“It’s the fifties, in four color,” I thought when we walked into the bar last night. Most of the audience was dressed in black, men in turtlenecks and cords, the girls in leotards and short skirts, everyone wearing a serious face. The audience beat along on African drums, listening to a band with a bushy faced guitarist and a white bereted drummer who rattled and glocked his way through songs like a kid discovering the drum settings on a synthesizer and used mini-chimes to skin crawling effect. It could have been a video documentary of a jazz happening, somewhere in the U.S. in 1952, except for the colors - red yellow and orange from the scarves the girls wore casually draped, and from the ethno print cloth softening the bricks behind the stage. We were just for a moment trying out something that maybe hadn’t had a chance to happen here, years back under communism, so why not now.

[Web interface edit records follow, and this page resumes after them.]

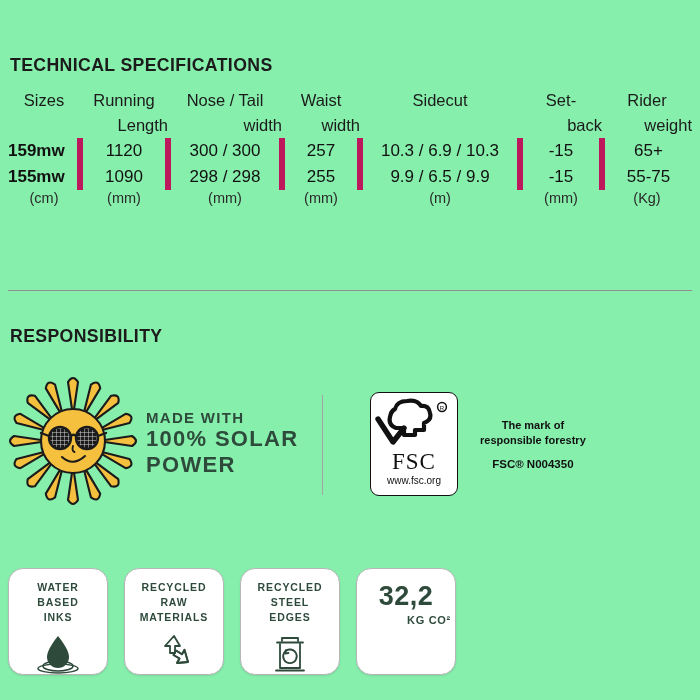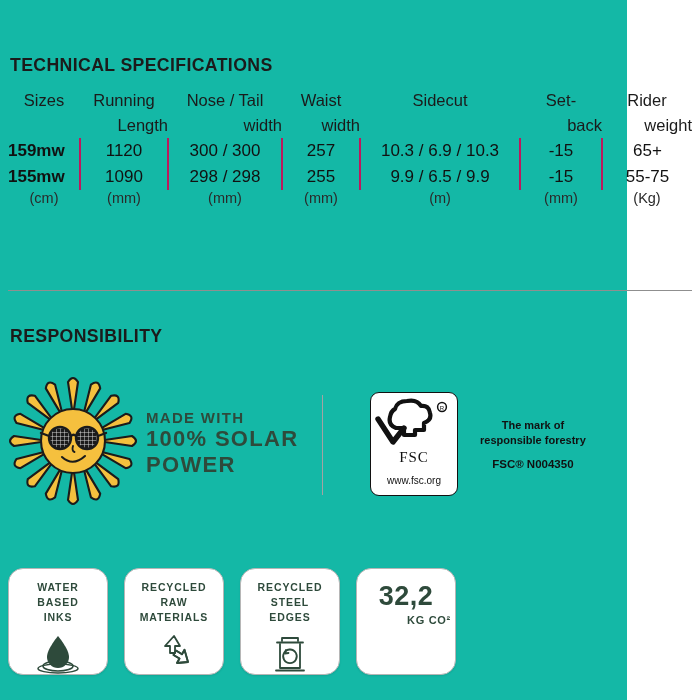"TECHNICAL SPECIFICATIONS" .page { background: #14b8a6 -> #86efac; width: 627px -> 700px }
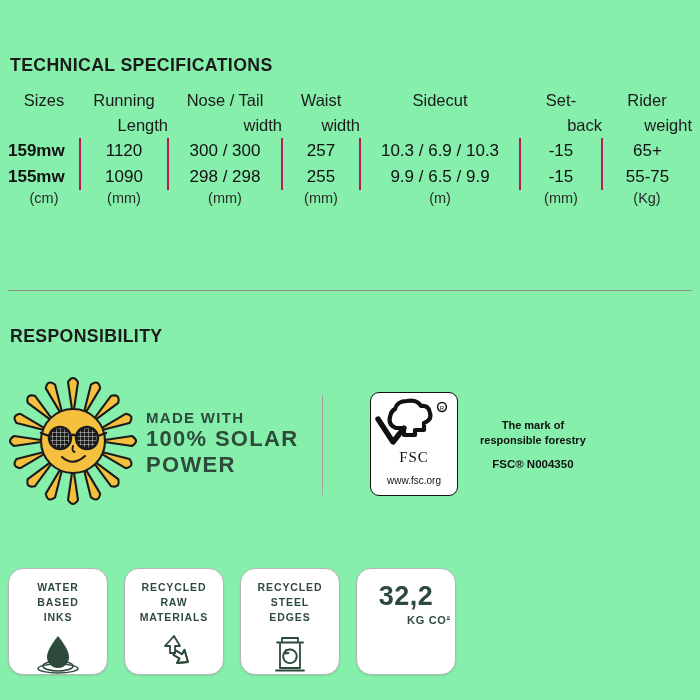"1120" .sep { border-left: 2px solid #be185d -> 6px solid #be185d }
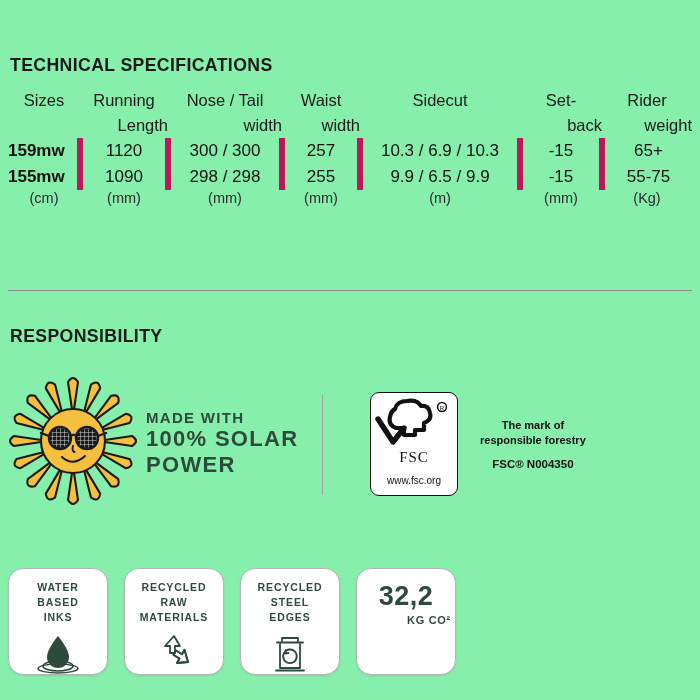"FSC" #fsc-abbr { font-size: 15px -> 23px }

Not unusual, that feeling I get sometimes, meeting up with an experience that would feel, today, so contrived in the U.S., but seems so normal here in Prague. Maybe it is just me, rebelling against my built-in irony filter, fine tuned to cringe at my own and others naïveté, but I find it endearing and liberating even that people can still go to jams and listen to hep cats play the night away, banging with their own hands too to help along the music.
The bar: Rybanaruby, Manesova 87, Prague 2.